7. Never sign a blank return. Don’t use a tax preparer that asks you to sign a blank tax form. Sounds silly, doesn’t it? Not only am I not brazen enough to ask such a thing, but I would hope all my clients are wise enough not to do so if asked!
8. Review your return before signing. Before you sign your tax return, review it and ask questions if something is not clear. Make sure you’re comfortable with the accuracy of the return before you sign it. Except for certain long-distance, email-only taxpayers, I never finish a return without sitting down with my clients and going over it line-by-line, explaining everything and answering questions, so that there is no doubt in their minds as to how their refund or tax liability came about. In fact, that little chat with my clients prior to signing is one of my specialties, for which I am often complimented. Some people even say they never understood how the tax form worked until I went through it with them.
9. Ensure the preparer signs and includes their PTIN. Paid preparers must sign returns and include their PTIN as required by law. The preparer must also give you a copy of the return. All clients receive a copy of their return in my custom folder at our final meeting. However, when returns are e-filed they are not signed, not with your signature nor mine. Instead, we use a PIN number on what is called Form 8879, and sign that instead.

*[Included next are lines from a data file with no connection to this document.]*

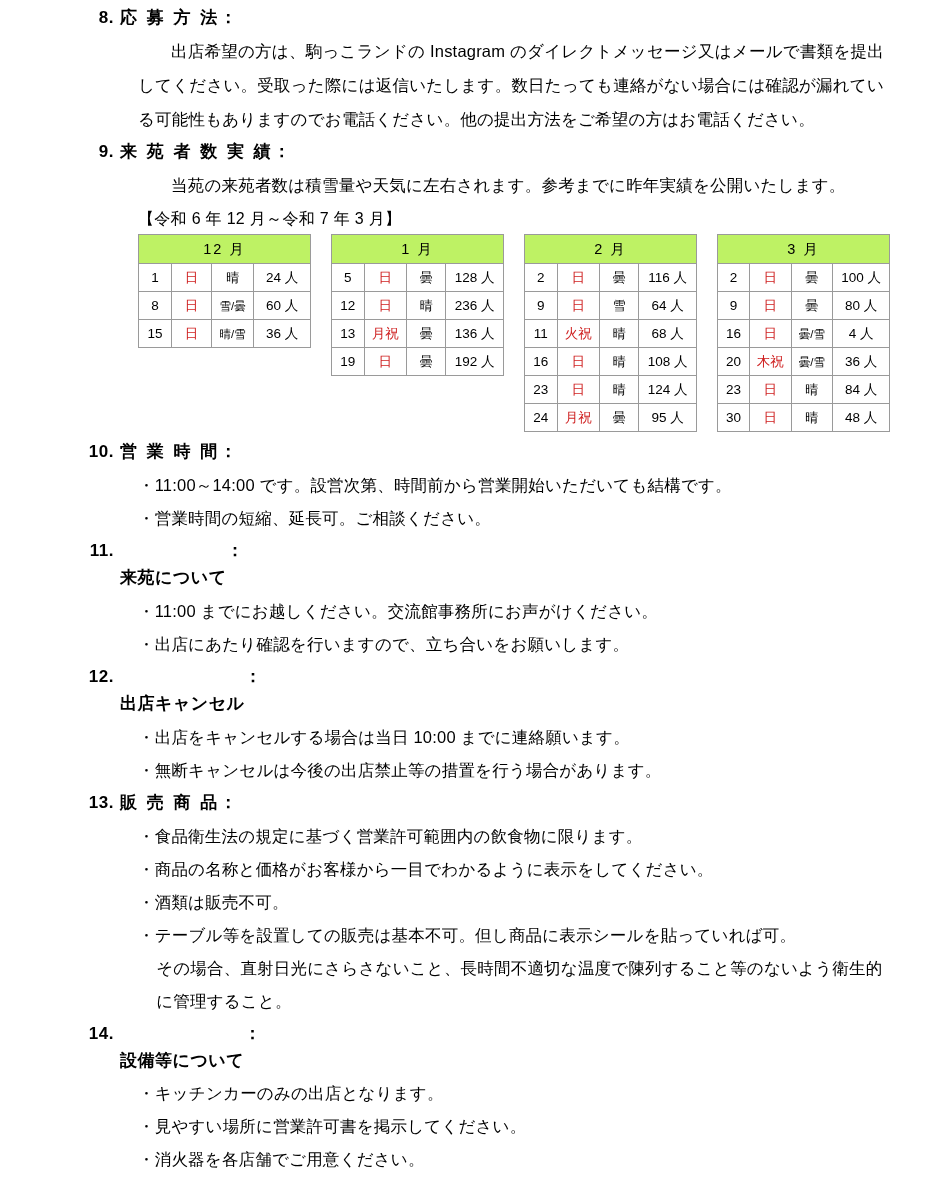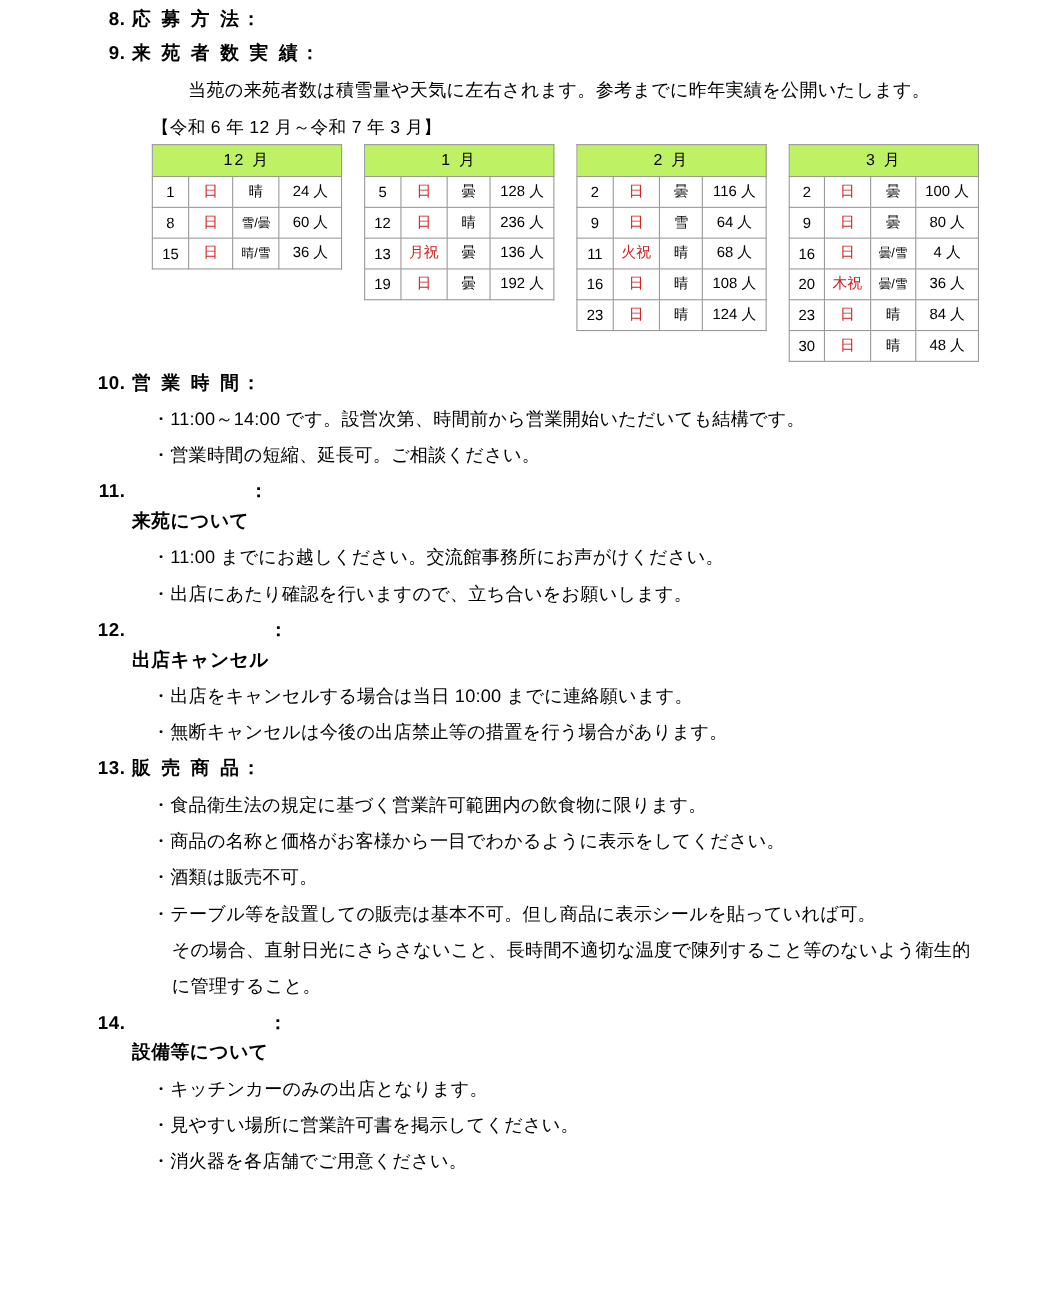--- a/index.html
+++ b/index.html
@@ -131,6 +131,7 @@
           <span class="sec-title">応 募 方 法</span>
           <span class="sec-colon">：</span>
         </div>
+        <div class="para indent">出店希望の方は、駒っこランドの Instagram のダイレクトメッセージ又はメールで書類を提出してください。受取った際には返信いたします。数日たっても連絡がない場合には確認が漏れている可能性もありますのでお電話ください。他の提出方法をご希望の方はお電話ください。</div>
       </div>
       <div class="section">
         <div class="sec-head">

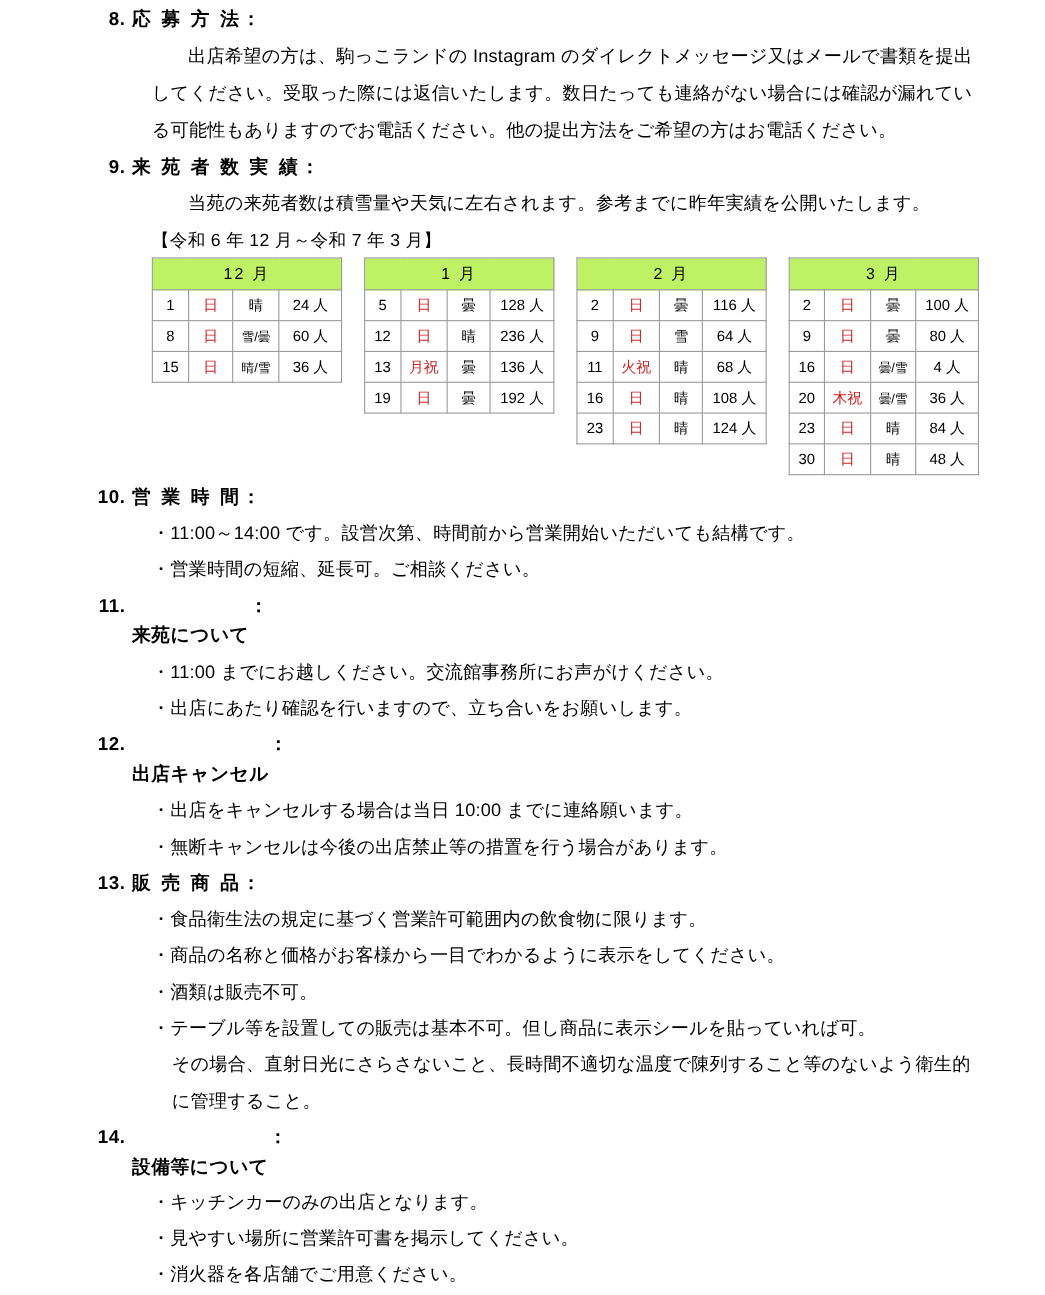--- a/index.html
+++ b/index.html
@@ -239,6 +239,12 @@
                 <td class="c-wx">晴</td>
                 <td class="c-cnt">124 人</td>
               </tr>
+              <tr>
+                <td class="c-day">24</td>
+                <td class="c-dow">月祝</td>
+                <td class="c-wx">曇</td>
+                <td class="c-cnt">95 人</td>
+              </tr>
             </tbody>
           </table>
           <table class="month">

10. Report abusive tax preparers to the IRS. You can report abusive tax preparers and suspected tax fraud to the IRS. Use Form 14157, Complaint: Tax Return Preparer. If you suspect a return preparer filed or changed the return without your consent, you should also file Form 14157-A, Return Preparer Fraud or Misconduct Affidavit. You can get these forms at IRS.gov or by calling 800-TAX-FORM (800-829-3676). The IRS has been very aggressive in recent years in trying to put dishonest tax preparers out of business. So have many states, including California and New York, which have been centers for tax preparer fraud. I welcome their efforts and encourage you to report any abuses you are aware of. The profession will be better without dishonest preparers, and that makes the world a better place.